**Problem statement**
Only lines with the string "weight" are wanted. Pull them out of the data.

Web document revisions
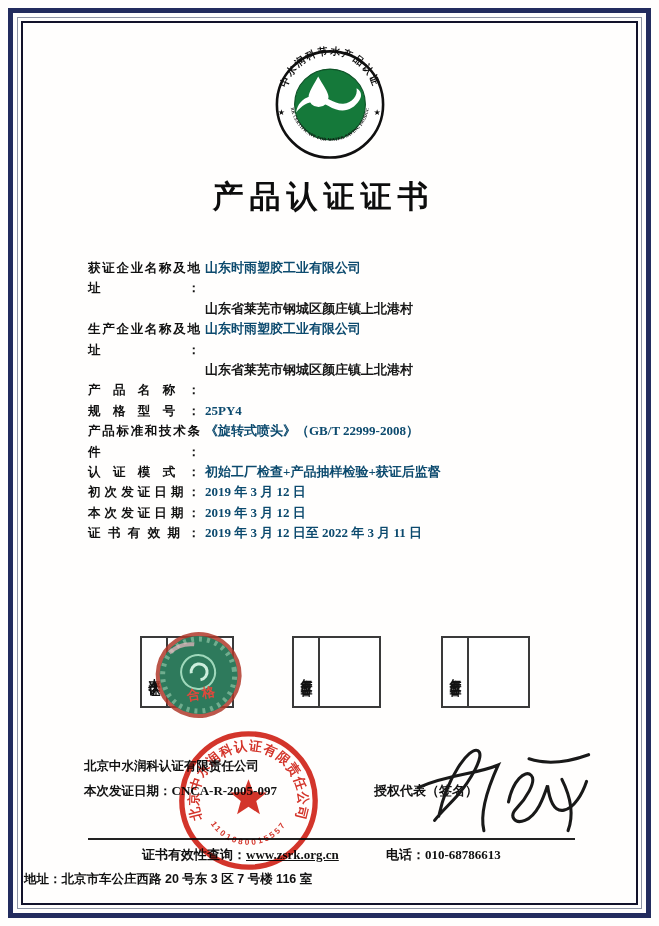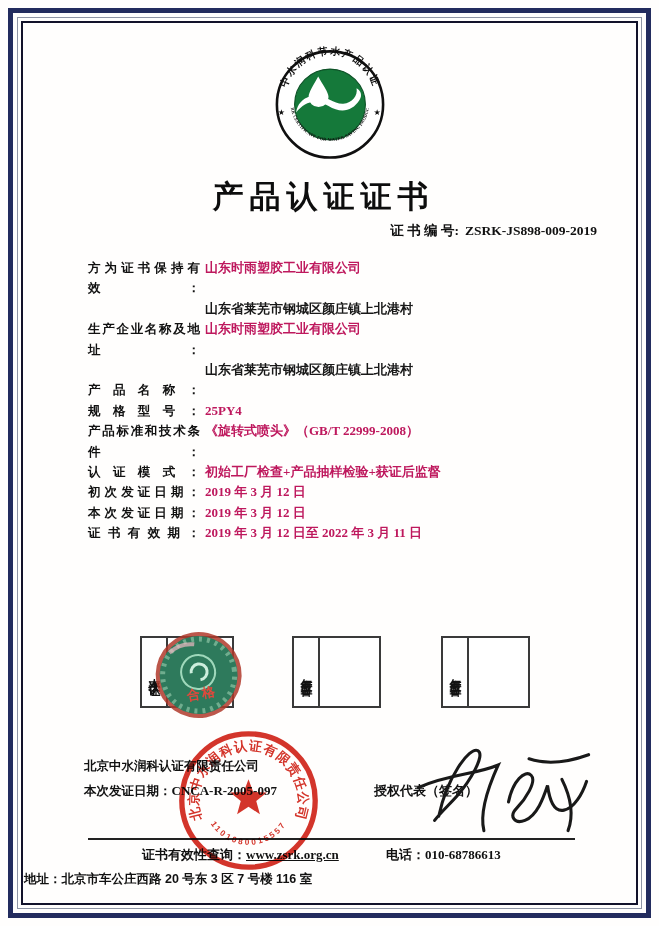--- a/index.html
+++ b/index.html
@@ -28,21 +28,21 @@
   .certno .lab { margin-right:6px; }
 
   .fields { position:absolute; top:234px; left:64px; right:28px; line-height:20.4px; }
   .frow { display:flex; align-items:baseline; }
   .flabel {
     flex:0 0 112px; font-weight:bold; font-size:12.5px;
     text-align:justify; text-align-last:justify; letter-spacing:0;
   }
   .fvalue {
     flex:1; margin-left:5px; font-family:"Liberation Serif", serif;
-    font-size:13px; font-weight:600; color:#be185d;
+    font-size:13px; font-weight:600; color:#0c4a6e;
   }
   .fvalue2 {
     margin-left:117px; font-family:"Liberation Serif", serif;
     font-size:13px; font-weight:600; color:#181818;
   }
 
   .statement {
     position:absolute; top:462px; left:38px; right:40px; margin:0;
     font-family:"Liberation Serif", serif; font-size:14px; font-weight:600;
     line-height:24.5px; text-align:justify; text-indent:44px; color:#161616;
@@ -100,27 +100,24 @@
         <text font-size="6" font-weight="bold" fill="#0e0e0e" letter-spacing="0.3" font-family="Liberation Serif, serif">
           <textPath href="#arcBottom" startOffset="50%" text-anchor="middle">ZSRK CERTIFICATE FOR WATER-SAVING PRODUCTS</textPath>
         </text>
         <text x="9" y="96" font-size="11" fill="#0e0e0e">★</text>
         <text x="139" y="96" font-size="11" fill="#0e0e0e">★</text>
       </svg>
     </div>
 
     <h1 class="title">产品认证证书</h1>
 
-    <div class="certno">
-      <span class="lab">证 书 编 号:</span><span>ZSRK-JS898-009-2019</span>
-    </div>
 
     <div class="fields">
       <div class="frow">
-        <span class="flabel">方为证书保持有效：</span>
+        <span class="flabel">获证企业名称及地址：</span>
         <span class="fvalue">山东时雨塑胶工业有限公司</span>
       </div>
       <div class="fvalue2">山东省莱芜市钢城区颜庄镇上北港村</div>
       <div class="frow">
         <span class="flabel">生产企业名称及地址：</span>
         <span class="fvalue">山东时雨塑胶工业有限公司</span>
       </div>
       <div class="fvalue2">山东省莱芜市钢城区颜庄镇上北港村</div>
       <div class="frow">
         <span class="flabel">产品名称：</span>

**Task result**
     flex:0 0 112px; font-weight:bold; font-size:12.5px;
-    font-size:13px; font-weight:600; color:#be185d;
+    font-size:13px; font-weight:600; color:#0c4a6e;
     font-size:13px; font-weight:600; color:#181818;
     font-family:"Liberation Serif", serif; font-size:14px; font-weight:600;
         <text font-size="6" font-weight="bold" fill="#0e0e0e" letter-spacing="0.3" font-family="Liberation Serif, serif">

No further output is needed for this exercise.